--- MATERIAL SHOWN ---
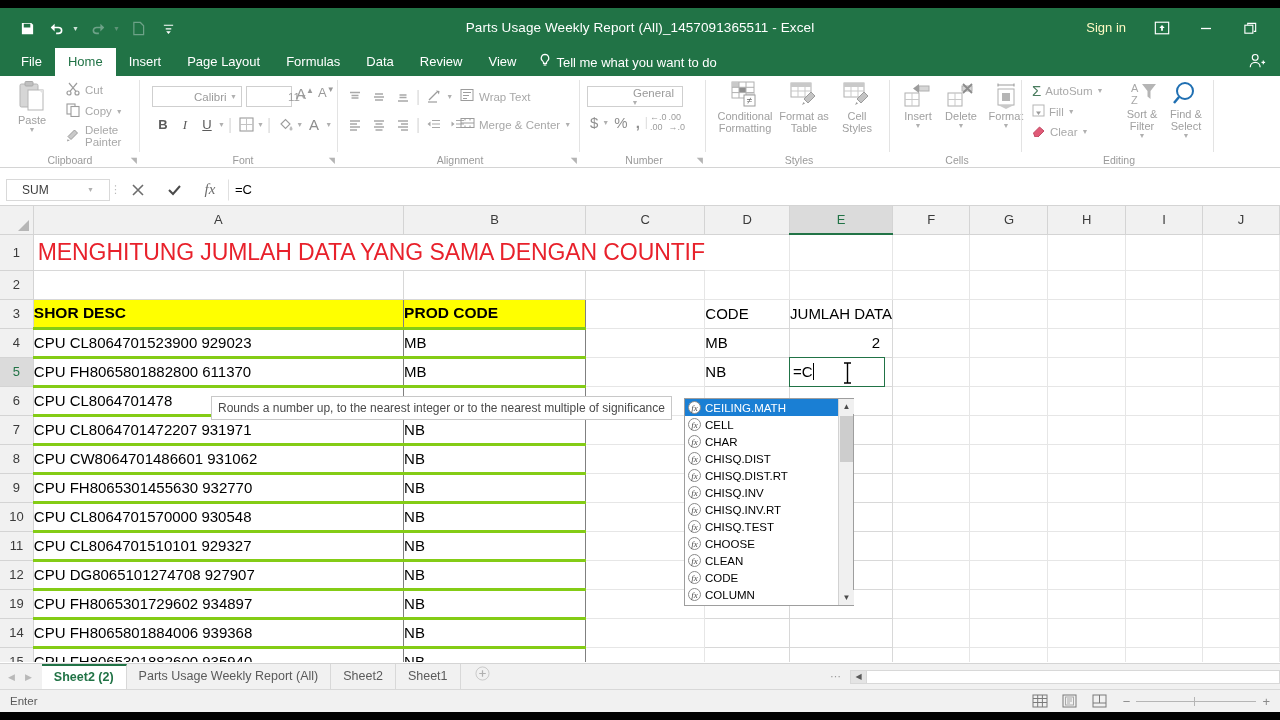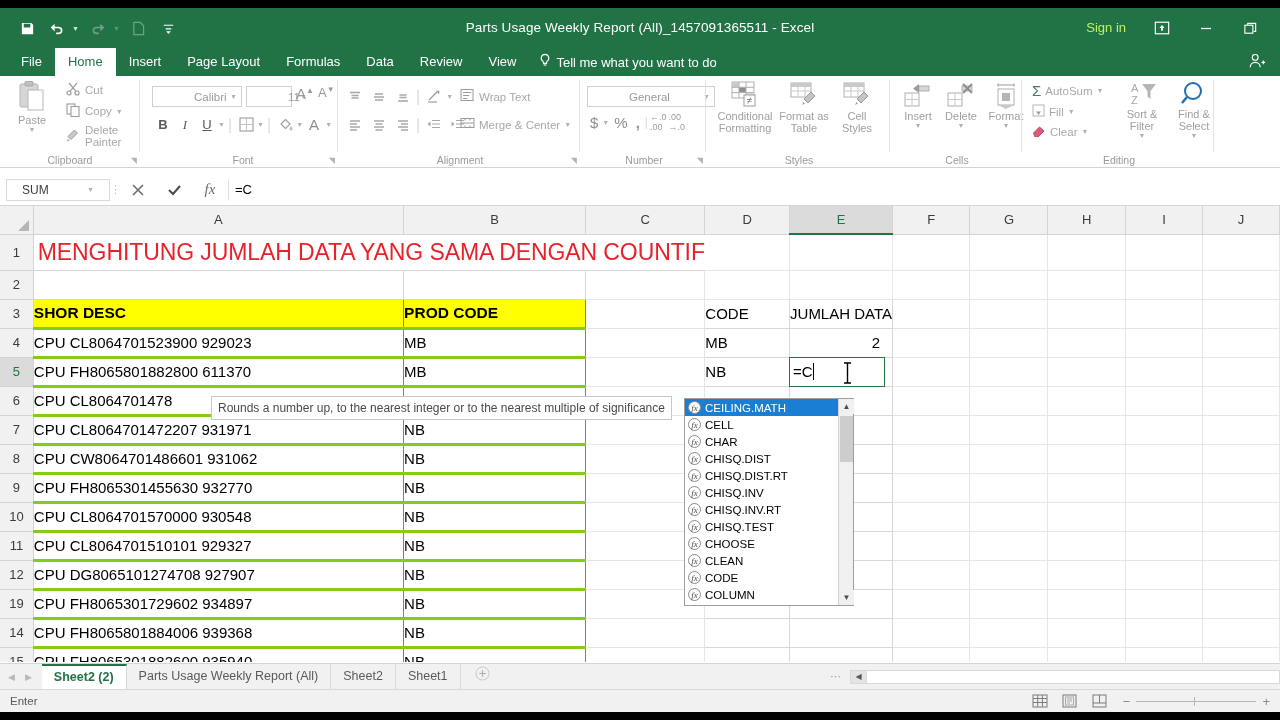--- a/index.html
+++ b/index.html
@@ -23,21 +23,21 @@
   }
   .qat-btn.dim { color: #7fae93; }
   .qat-caret { font-size: 7px; color: #cfe3d8; margin-left: -2px; margin-right: 2px; }
   .qat-caret.dim { color: #5e9377; }
   .title-text {
     position: absolute; left: 0; top: 0; width: 1280px; height: 40px;
     line-height: 40px; text-align: center; font-size: 13.5px; color: #fff;
     letter-spacing: .1px;
   }
   .win-right { position: absolute; right: 8px; top: 0; height: 40px; display: flex; align-items: center; }
-  .signin { font-size: 13px; color: #bef264; padding: 0 14px; height: 30px; line-height: 30px; }
+  .signin { font-size: 13px; color: #fef9c3; padding: 0 14px; height: 30px; line-height: 30px; }
   .win-btn { width: 44px; height: 30px; display: flex; align-items: center; justify-content: center; color: #fff; }
 
   
   .tabstrip {
     position: absolute; left: 0; top: 48px; width: 1280px; height: 28px;
     background: #217346;
   }
   .tabs { display: flex; align-items: stretch; height: 28px; padding-left: 8px; }
   .tab {
     font-size: 13px; color: #fff; padding: 0 13px; height: 28px; line-height: 28px;
@@ -461,21 +461,21 @@
         </span>
         <span>Merge &amp; Center</span>
         <span class="caret">▼</span>
       </div>
       <div class="glabel">Alignment</div>
       <span class="gexp">◥</span>
       <div class="gdiv"></div>
     </div>
 
     <div class="rgroup" style="left:582px; width:124px;">
-      <div class="combo" style="position:absolute; left:5px; top:10px; width:128px;">
+      <div class="combo" style="position:absolute; left:5px; top:10px; width:96px;flex-direction:column;">
         <span class="cv">General</span>
         <span class="caret">▼</span>
       </div>
       <div style="position:absolute; left:6px; top:36px; display:flex; align-items:center; gap:2px; font-size:15px; color:#8e8e8e;">
         <span style="padding:0 2px;">$</span>
         <span class="caret">▼</span>
         <span style="padding:0 3px;">%</span>
         <span style="padding:0 3px; font-weight:bold;">,</span>
         <span style="color:#dcdcdc; font-size:12px;">|</span>
         <span style="font-size:9px; color:#9c9c9c;">←.0<br>.00</span>
@@ -587,21 +587,21 @@
       </div>
       <div class="big-btn" style="position:absolute; left:96px; top:4px; width:44px;">
         <svg width="32" height="28" viewBox="0 0 32 28">
           <text x="5" y="12" font-size="11" fill="#a8a8a8" font-family="Liberation Sans">A</text>
           <text x="5" y="24" font-size="11" fill="#a8a8a8" font-family="Liberation Sans">Z</text>
           <path fill="#b5b5b5" d="M16 4h14l-5.5 7v8l-3-2.5V11z"></path>
         </svg>
         <span class="big-lbl">Sort &amp; Filter</span>
         <span class="caret">▼</span>
       </div>
-      <div class="big-btn" style="position:absolute; left:148px; top:4px; width:44px;">
+      <div class="big-btn" style="position:absolute; left:140px; top:4px; width:44px;">
         <svg width="32" height="28" viewBox="0 0 32 28">
           <circle cx="15" cy="11" r="8" fill="none" stroke="#1f6fb2" stroke-width="2"></circle>
           <path stroke="#1f6fb2" stroke-width="2.5" d="m9 17-5 6"></path>
         </svg>
         <span class="big-lbl">Find &amp; Select</span>
         <span class="caret">▼</span>
       </div>
       <div class="glabel">Editing</div>
       <div class="gdiv"></div>
     </div>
---
> [TASK]
Across the entries, how many lines contain "path"? Reply with the number only.

> [REPLY TO THE EXERCISE]
2